Sibelius was moderately satisfied with the recordings, although he thought that they did not represent Kajanus at his best. “When I speak of these recordings I should mention that the conductors who have most faithfully followed the tempi I asked for are K. (and also Toscanini),” Sibelius later disclosed.
He had nothing against Schnéevoigt either. Schnéevoigt telephoned him just before a press conference at the beginning of the autumn season of 1932, and Sibelius promised him the first public performance in Finland of the eighth symphony, for the spring season of 1933. However, he reminded Schnéevoigt that the first public performance had been promised to Koussevitzky in Boston, and the first public performance in Europe to Basil Cameron and the Royal Philharmonic Society in London.
The work may have been almost complete in October 1932, when Sibelius wrote to Koussevitzky saying that he would try to send him at least a handwritten score before December, or the printed material a few months later.
Koussevitzky conducted Tapiola with tremendous success in Boston in November 1932, and he started a concert series which included all Sibelius’s symphonies. He hoped to be able to crown the series of spring 1933 with the first public performance of the eighth symphony. In December, the composer, who was approaching the age of 67, was sipping brandy with Schnéevoigt and chatting about his symphony. “Du vet inte hur genial det är” (you have no idea how brilliant it is), Sibelius boasted.
On 17th January 1933 Sibelius gave Koussevitzky an unpleasant surprise: “Sorry impossible this season.” The symphony, which was supposed to be completed in the autumn, was now so unfinished that the composer did not think it would be ready even in May! Had the composition plan changed? Had Sibelius abandoned large parts of the symphony?

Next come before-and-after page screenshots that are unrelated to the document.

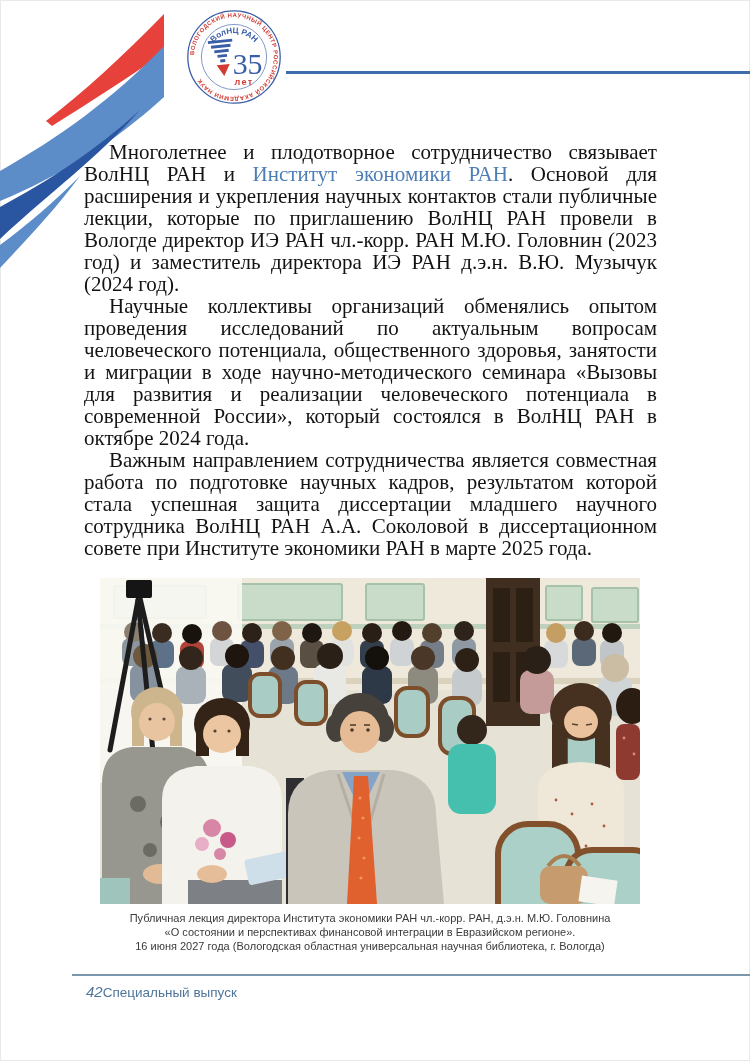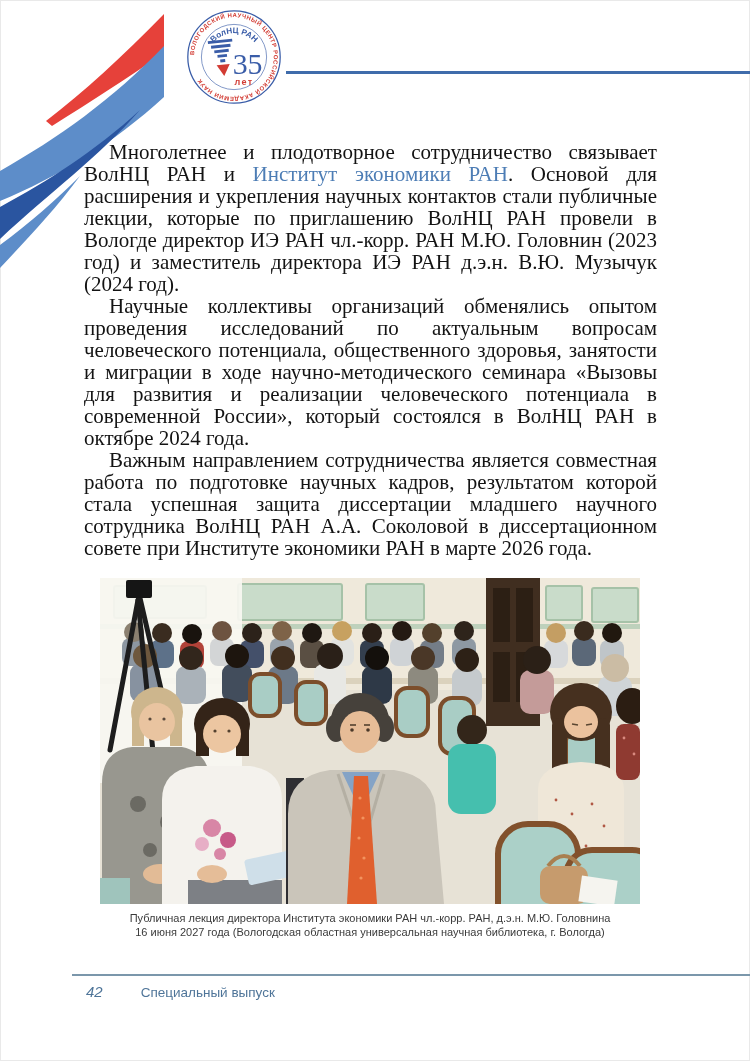"Важным направлением сотрудничества" span { text: 2026 -> 2025 }
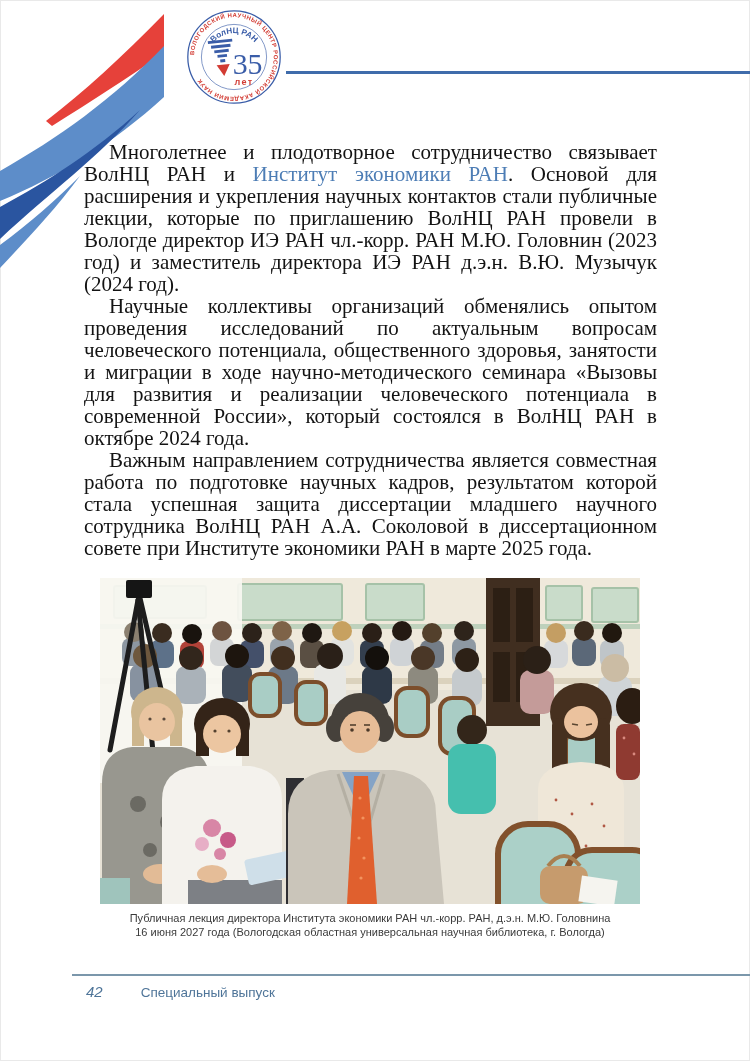"«О состоянии и перспективах финансовой" div { html: none -> <div>«О состоянии и перспективах финансовой интеграции в Евразийском регионе».</div> }
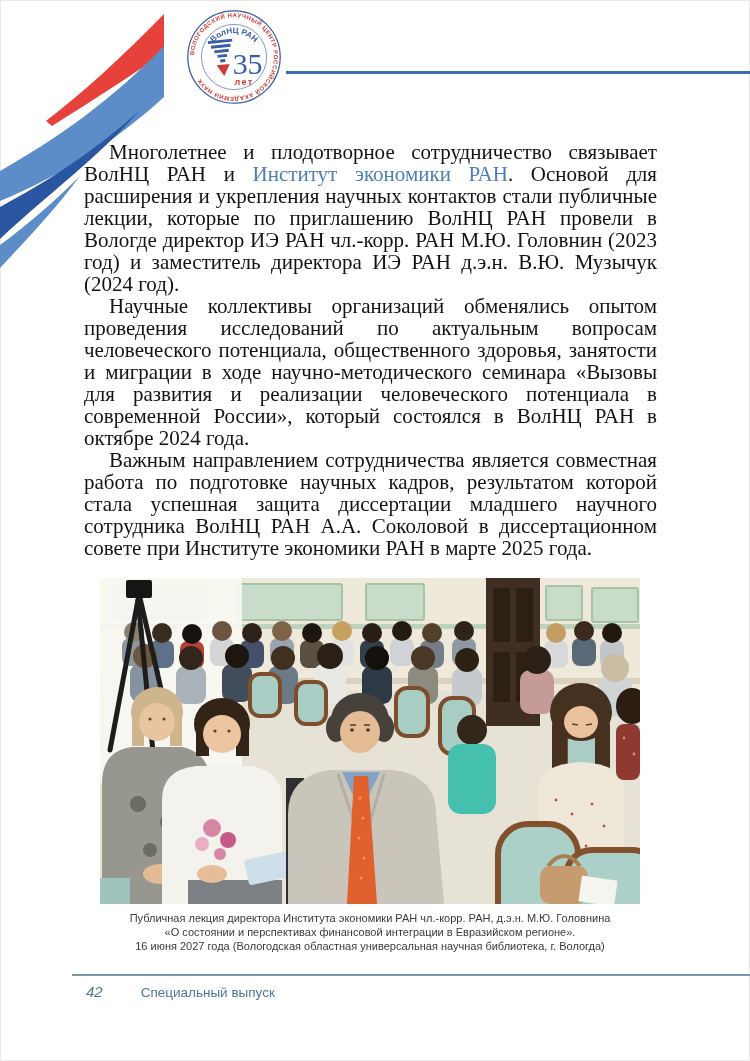"42" .footer { gap: 38px -> none }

Sibelius was not discouraged. A diary note of 4th May 1933 shows that the work on the composition was going well. “It is as if I had come home. In my art. I’m working on the first movement, in other words, I’m forging it. I’m taking everything in another way, more deeply. A gypsy within me. Romantic.”
In the summer of 1933 Sibelius was still confident. He told the journalist Bob Davis that the eighth symphony would soon be completed. “It will be the reckoning of my whole existence – sixty-eight years. It will probably be my last. Eight symphonies and a hundred songs. It has to be enough,” he said.
A receipt confirms that the eighth symphony was already at the transcription stage in the summer of 1933. At the beginning of September, Sibelius’s copyist Paul Voigt actually sent 23 pages of the score of the eighth symphony to Sibelius, who expressed his satisfaction and wrote: “There should be a fermata at the end. The Largo continues directly. The whole work will be about eight times as long as this.”
Sibelius continued his struggle to put the finishing touches to the eighth symphony, but after 1933 there were no more encouraging statements about the symphony being completed quickly.